▸ RECORDED DATA:
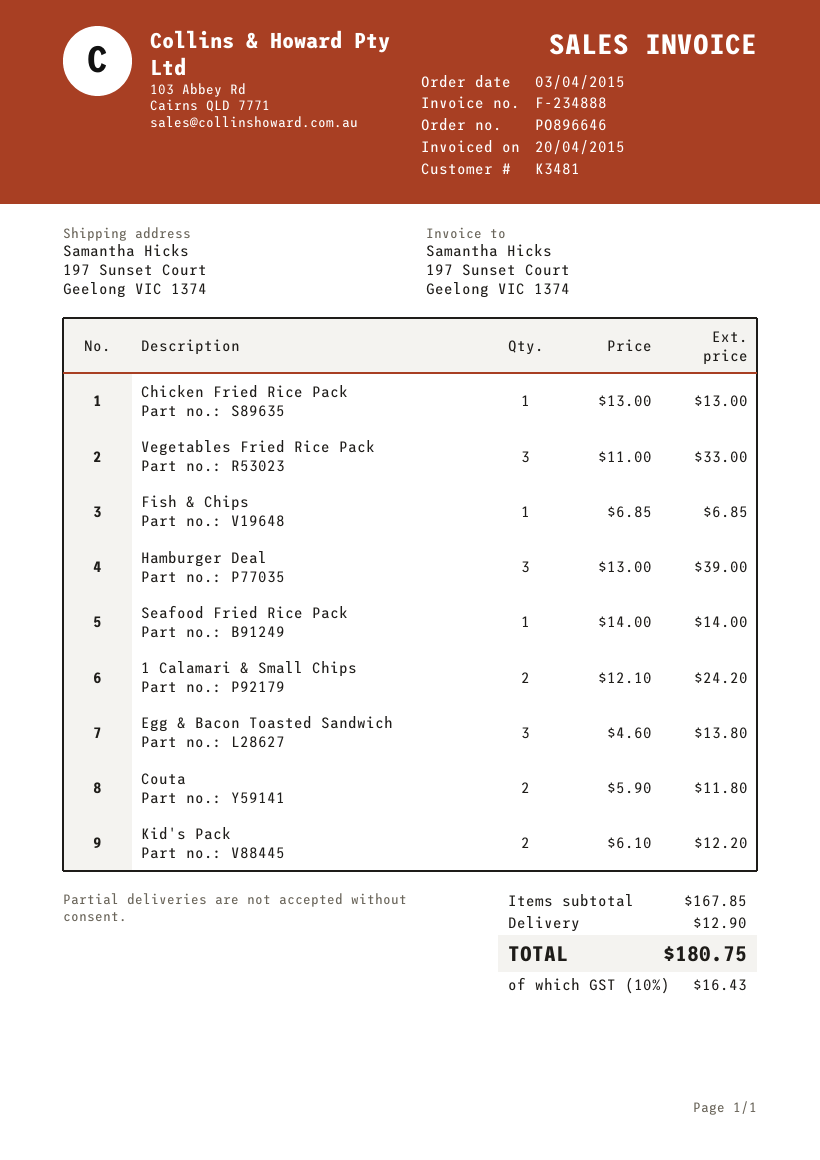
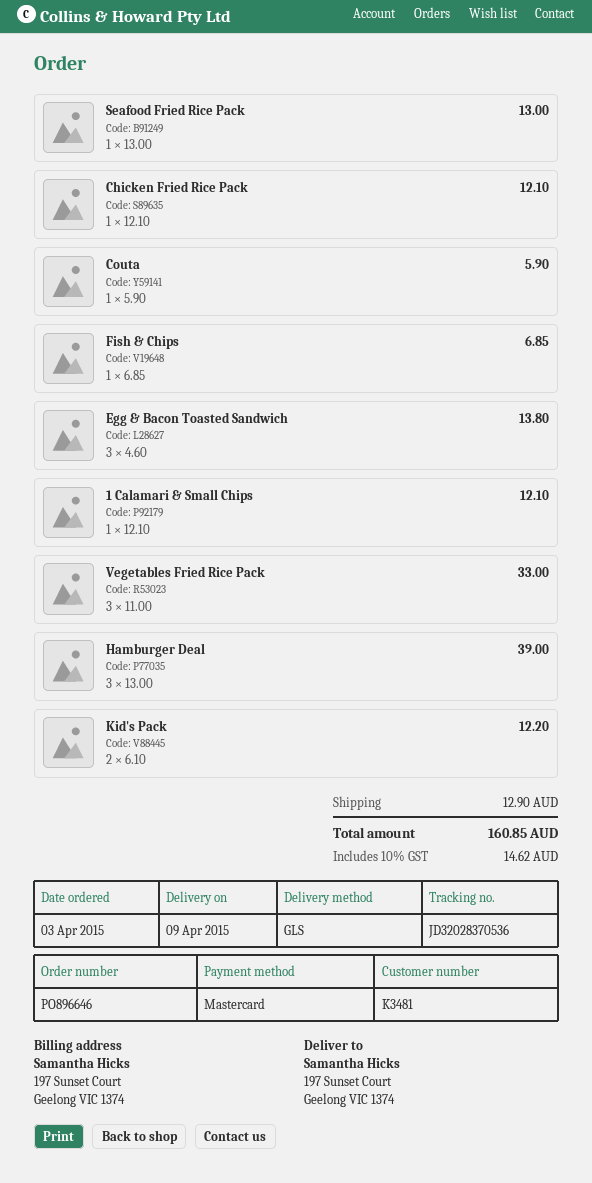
Chicken Fried Rice Pack: 1 x 13.00 = 13.00 -> 1 x 12.10 = 12.10
Seafood Fried Rice Pack: 1 x 14.00 = 14.00 -> 1 x 13.00 = 13.00
1 Calamari & Small Chips: 2 x 12.10 = 24.20 -> 1 x 12.10 = 12.10
Couta: 2 x 5.90 = 11.80 -> 1 x 5.90 = 5.90
tax: 10% = 16.43 -> 10% = 14.62
total: 180.75 -> 160.85

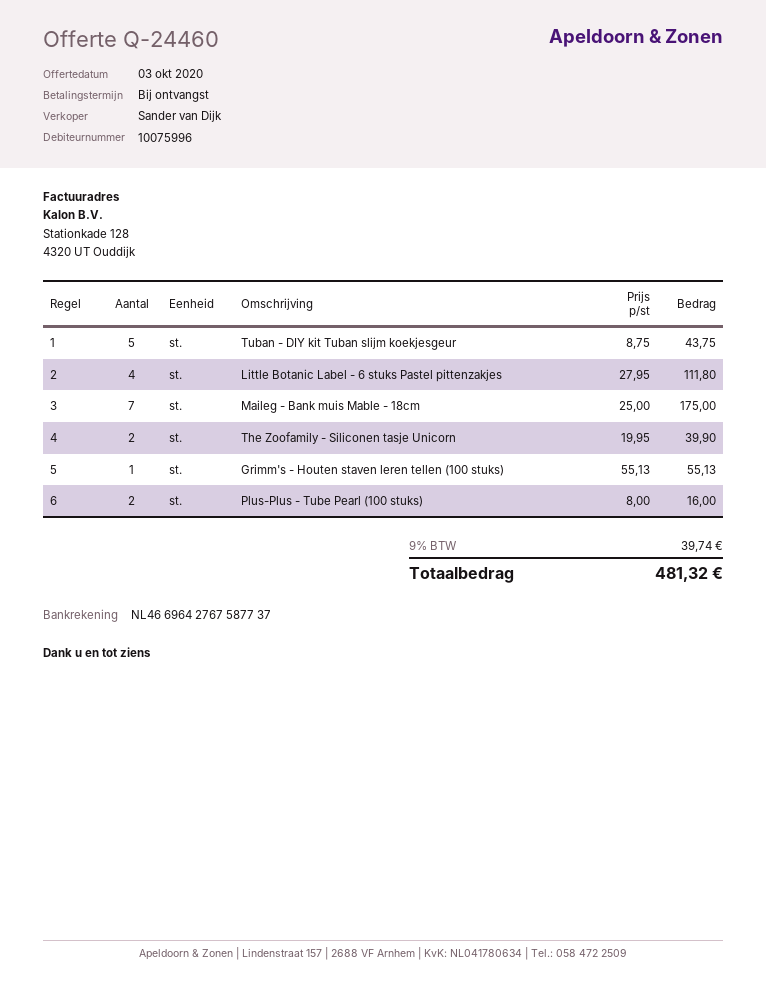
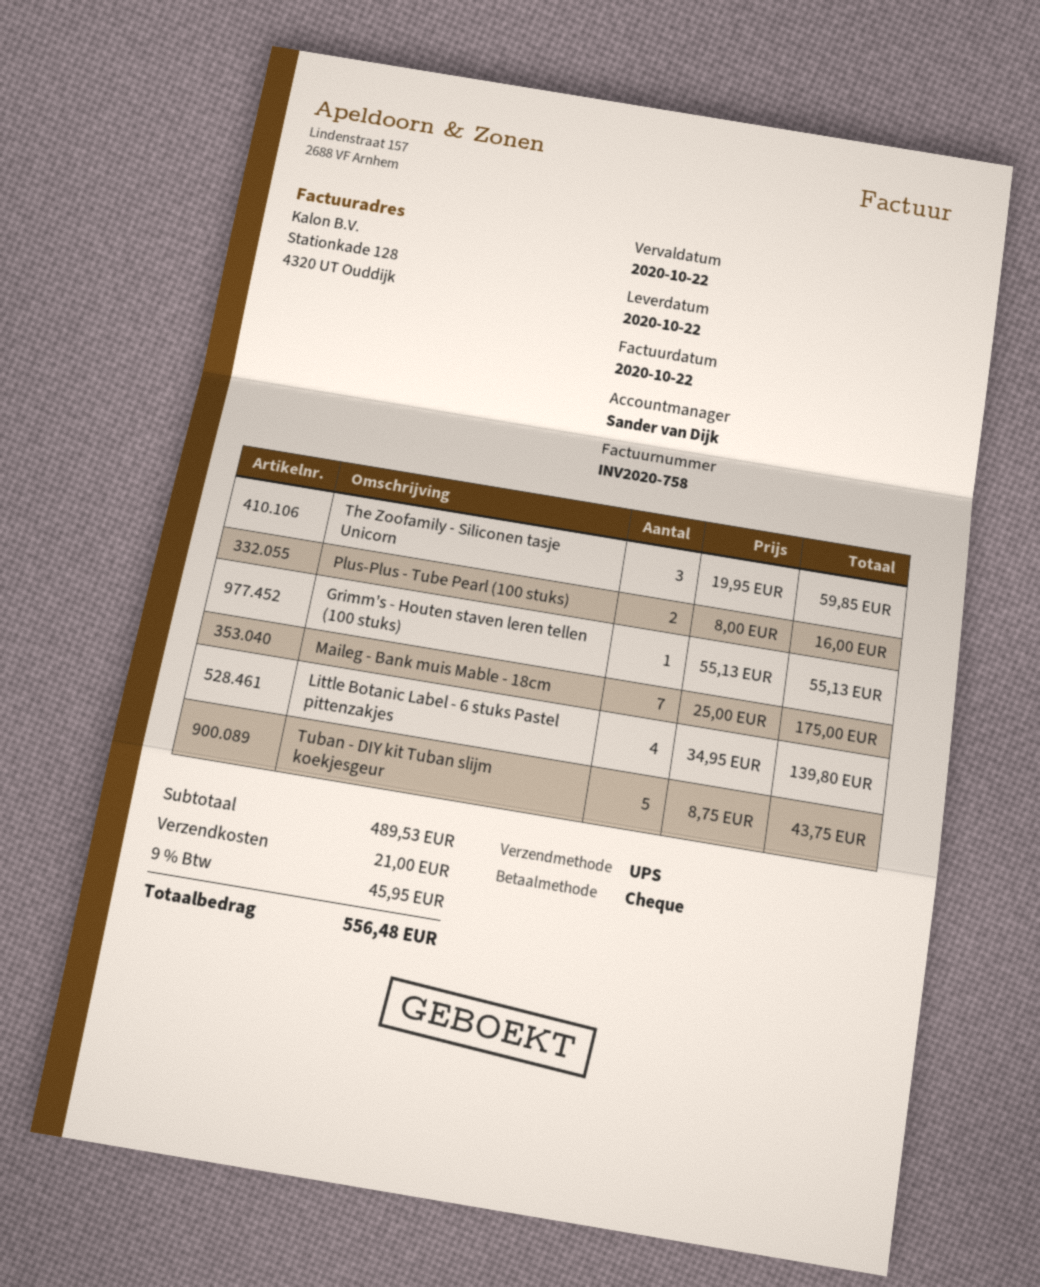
Little Botanic Label - 6 stuks Pastel pittenzakjes: 4 x 27.95 = 111.80 -> 4 x 34.95 = 139.80
The Zoofamily - Siliconen tasje Unicorn: 2 x 19.95 = 39.90 -> 3 x 19.95 = 59.85
shipping: none -> 21.00
tax: 9% = 39.74 -> 9% = 45.95
total: 481.32 -> 556.48

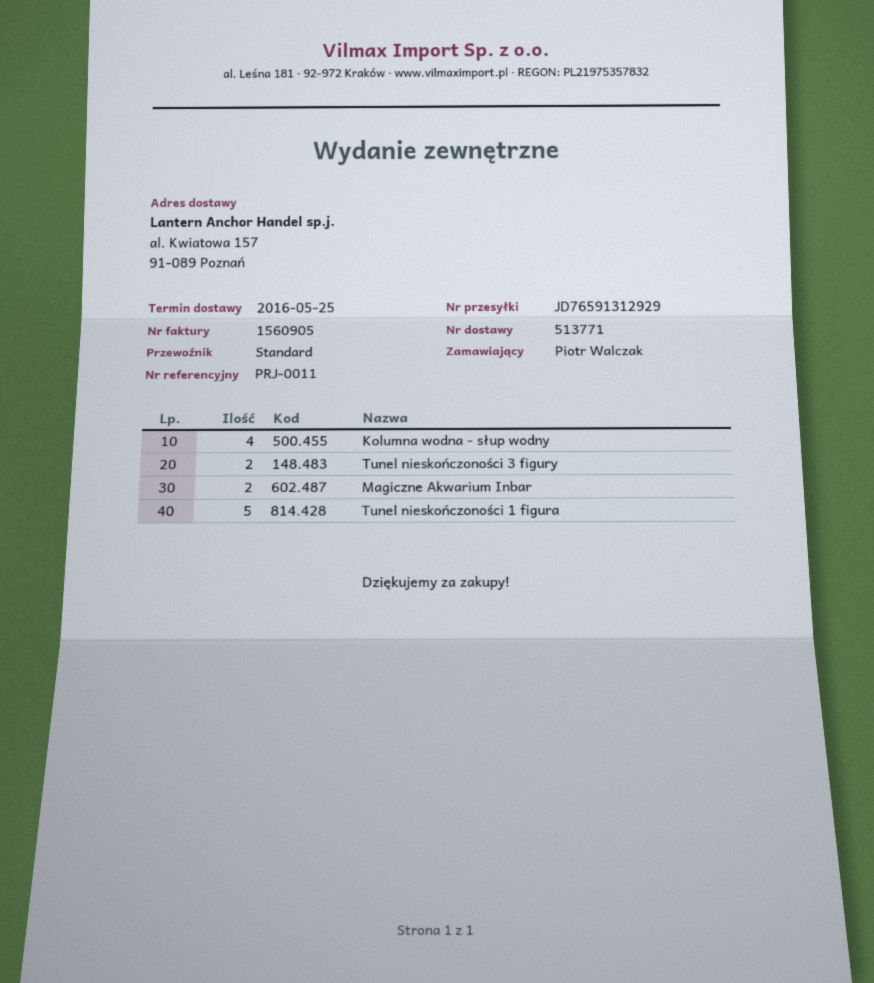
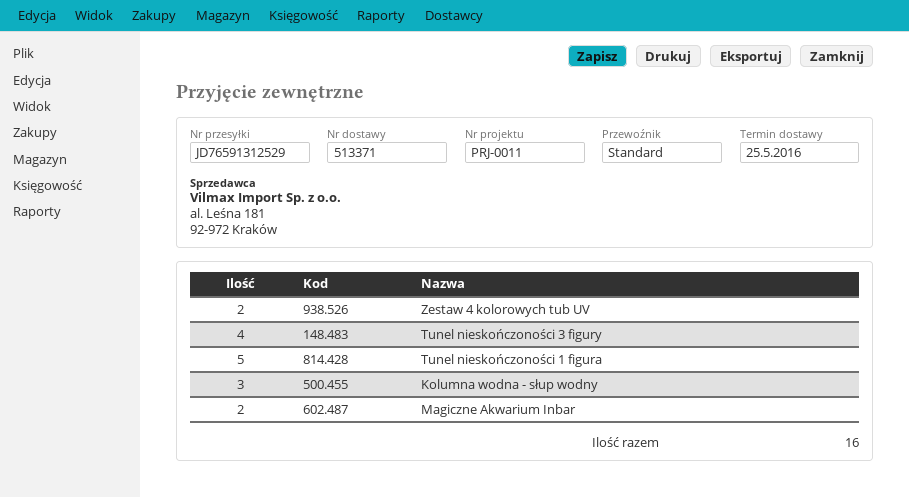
delivery note number: 513771 -> 513371
tracking number: JD76591312929 -> JD76591312529
Kolumna wodna - słup wodny: 4 -> 3
Tunel nieskończoności 3 figury: 2 -> 4
Zestaw 4 kolorowych tub UV: none -> 2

▸ WHAT TO PRODUCE:
Search the material above for "Rice". Pull out each line where it shows up.

▸ OUTPUT:
Chicken Fried Rice Pack: 1 x 13.00 = 13.00 -> 1 x 12.10 = 12.10
Seafood Fried Rice Pack: 1 x 14.00 = 14.00 -> 1 x 13.00 = 13.00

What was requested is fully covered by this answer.